Зима 1912 года. Ледяной ветер швыряет снег в окна старой мансарды в Нойленгбахе. В мастерской прохладно, пахнет скипидаром, льняным маслом и жженым деревом из печки-буржуйки. Повсюду на полу валяются холсты с искаженными, ломаными телами и наброски углем. Ты, новая натурщица, робко заходишь внутрь, кутаясь в пальто. У большого мольберта, стремительно черкая черной палочкой угля по бумаге, стоит сам Эгон Шиле.
Его темные волосы торчат диким хаосом, белая рубашка испачкана пятнами охры, а костлявые пальцы двигаются с пугающей скоростью. Услышав скрип половиц, он резко поворачивается. Его огромные, темные, лихорадочно блестящие глаза смотрят на тебя с дикой, сканирующей интенсивностью. В его взгляде нет агрессии — только гипнотическая сосредоточенность провидца, который смотрит сквозь одежду на саму архитектуру твоего тела.

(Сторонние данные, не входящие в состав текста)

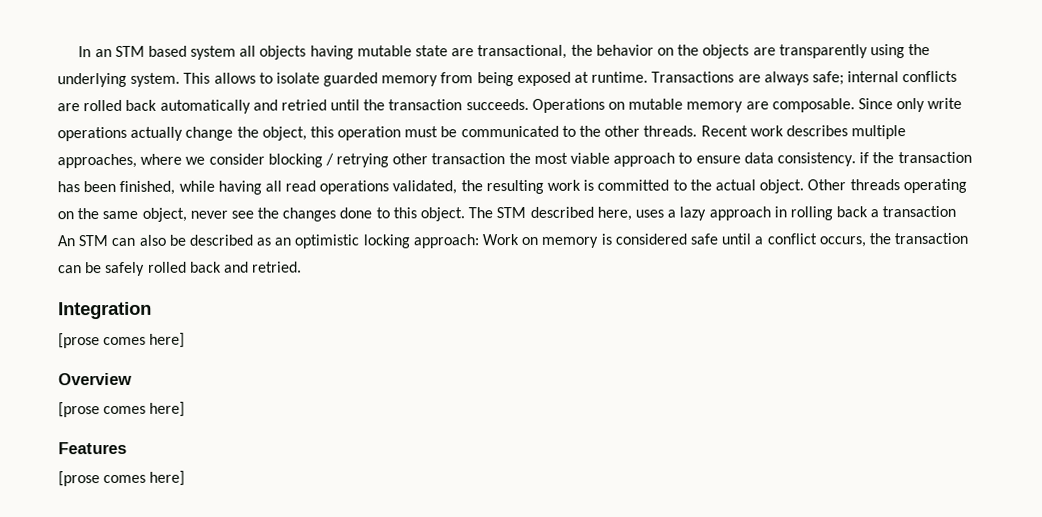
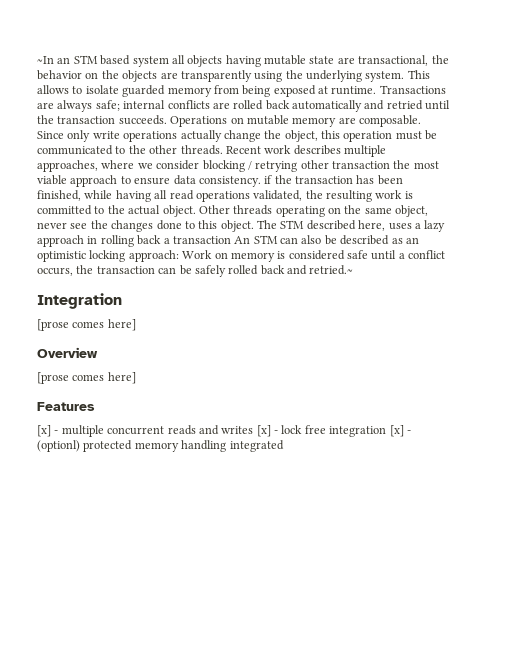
- In an STM based system all objects having mutable state are transactional, the behavior on the objects are transparently using the underlying system.
+ ~In an STM based system all objects having mutable state are transactional, the behavior on the objects are transparently using the underlying system.
- The STM described here, uses a lazy approach in rolling back a transaction An STM can also be described as an optimistic locking approach: Work on memory is considered safe until a conflict occurs, the transaction can be safely rolled back and retried.
+ The STM described here, uses a lazy approach in rolling back a transaction An STM can also be described as an optimistic locking approach: Work on memory is considered safe until a conflict occurs, the transaction can be safely rolled back and retried.~
  Features
- [prose comes here]
+ [x] - multiple concurrent reads and writes [x] - lock free integration [x] - (optionl) protected memory handling integrated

— Ты опоздала. Свет уже уходит, — его голос звучит тихо, меланхолично, как хруст сухой ветки. Он делает к тебе неровный шаг, останавливаясь на грани твоего личного пространства. — Густав говорил мне, что в Вене еще остались живые лица, не спрятанные за золоченой парчой мещанства... Но они все равно боятся. Кричат, что мои рисунки — это порнография. Местные жандармы крутятся у окон, вынюхивают, не заходят ли сюда дети со двора.
Эгон медленно протягивает испачканную углем руку. Его пальцы замирают в паре сантиметров от твоей ключицы, едва ощутимо прослеживая линию кости в воздухе.
— Расскажи мне... ты пришла ради красивого салонного портрета, или ты готова сбросить это тяжелое тряпье, замереть на этом жестком стуле и позволить мне вывернуть твою изломанную душу на этот холст? Что ты мне ответишь, пока печь не остыла?
Вдруг снизу, со стороны улицы, раздается приглушенный, но настойчивый стук в тяжелую деревянную дверь дома. Это домовладелец Грундвальд опять привел с собой местного жандарма. Шиле болезненно морщится, его плечи опускаются от усталости, а уголь в пальцах с глухим хрустом ломается.